About this exercise: Reproduce word for word, from the entries below, the line with "[188,932,543,950] https://github.com/rorlab/rcafe/tree/제5.13장 ->", the line with "(427, 976) none", and every line between them, and nothing more.

Provided data:
═══

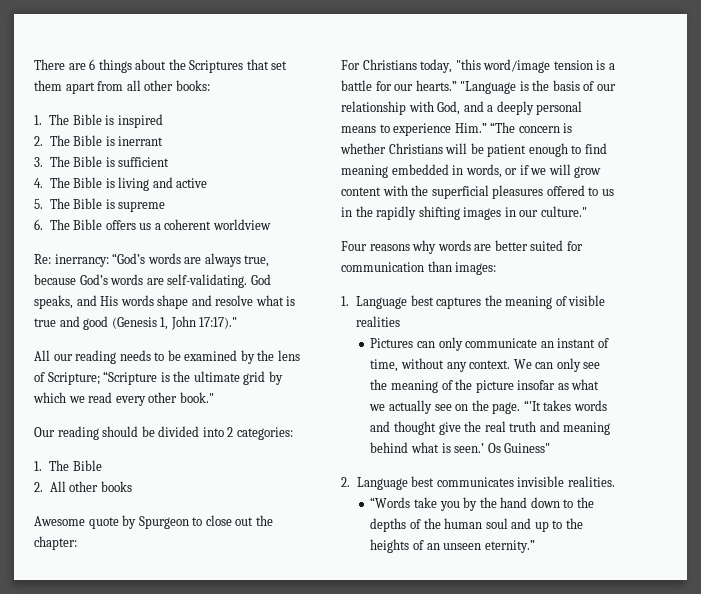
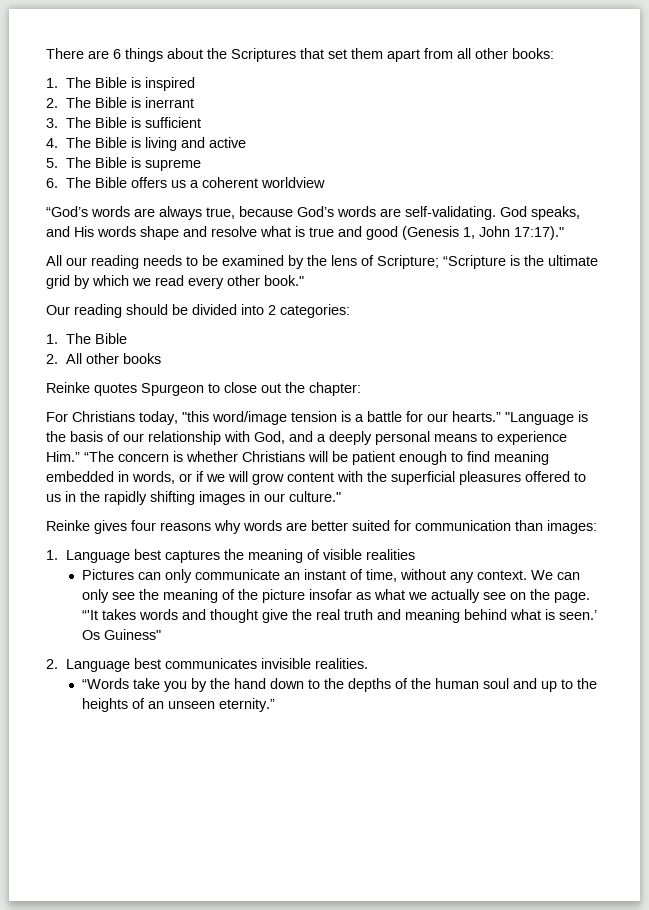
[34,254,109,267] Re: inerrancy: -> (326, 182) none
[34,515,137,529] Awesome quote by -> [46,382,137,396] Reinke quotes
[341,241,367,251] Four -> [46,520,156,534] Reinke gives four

═══

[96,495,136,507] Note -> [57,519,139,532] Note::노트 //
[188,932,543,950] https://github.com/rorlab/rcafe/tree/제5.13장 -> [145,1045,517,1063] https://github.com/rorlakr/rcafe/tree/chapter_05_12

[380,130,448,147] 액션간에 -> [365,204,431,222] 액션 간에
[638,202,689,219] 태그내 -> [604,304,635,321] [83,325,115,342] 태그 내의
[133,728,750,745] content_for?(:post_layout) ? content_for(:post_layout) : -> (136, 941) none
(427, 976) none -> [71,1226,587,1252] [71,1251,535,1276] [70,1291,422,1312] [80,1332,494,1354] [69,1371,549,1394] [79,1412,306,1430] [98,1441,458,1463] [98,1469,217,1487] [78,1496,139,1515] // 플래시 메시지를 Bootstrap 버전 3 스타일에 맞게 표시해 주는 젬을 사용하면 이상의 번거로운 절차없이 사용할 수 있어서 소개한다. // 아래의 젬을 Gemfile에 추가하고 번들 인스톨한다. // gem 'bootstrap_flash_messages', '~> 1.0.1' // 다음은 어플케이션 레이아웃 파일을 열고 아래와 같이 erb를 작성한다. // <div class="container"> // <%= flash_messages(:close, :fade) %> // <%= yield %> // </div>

═══

Task output:
[188,932,543,950] https://github.com/rorlab/rcafe/tree/제5.13장 -> [145,1045,517,1063] https://github.com/rorlakr/rcafe/tree/chapter_05_12

[380,130,448,147] 액션간에 -> [365,204,431,222] 액션 간에
[638,202,689,219] 태그내 -> [604,304,635,321] [83,325,115,342] 태그 내의
[133,728,750,745] content_for?(:post_layout) ? content_for(:post_layout) : -> (136, 941) none
(427, 976) none -> [71,1226,587,1252] [71,1251,535,1276] [70,1291,422,1312] [80,1332,494,1354] [69,1371,549,1394] [79,1412,306,1430] [98,1441,458,1463] [98,1469,217,1487] [78,1496,139,1515] // 플래시 메시지를 Bootstrap 버전 3 스타일에 맞게 표시해 주는 젬을 사용하면 이상의 번거로운 절차없이 사용할 수 있어서 소개한다. // 아래의 젬을 Gemfile에 추가하고 번들 인스톨한다. // gem 'bootstrap_flash_messages', '~> 1.0.1' // 다음은 어플케이션 레이아웃 파일을 열고 아래와 같이 erb를 작성한다. // <div class="container"> // <%= flash_messages(:close, :fade) %> // <%= yield %> // </div>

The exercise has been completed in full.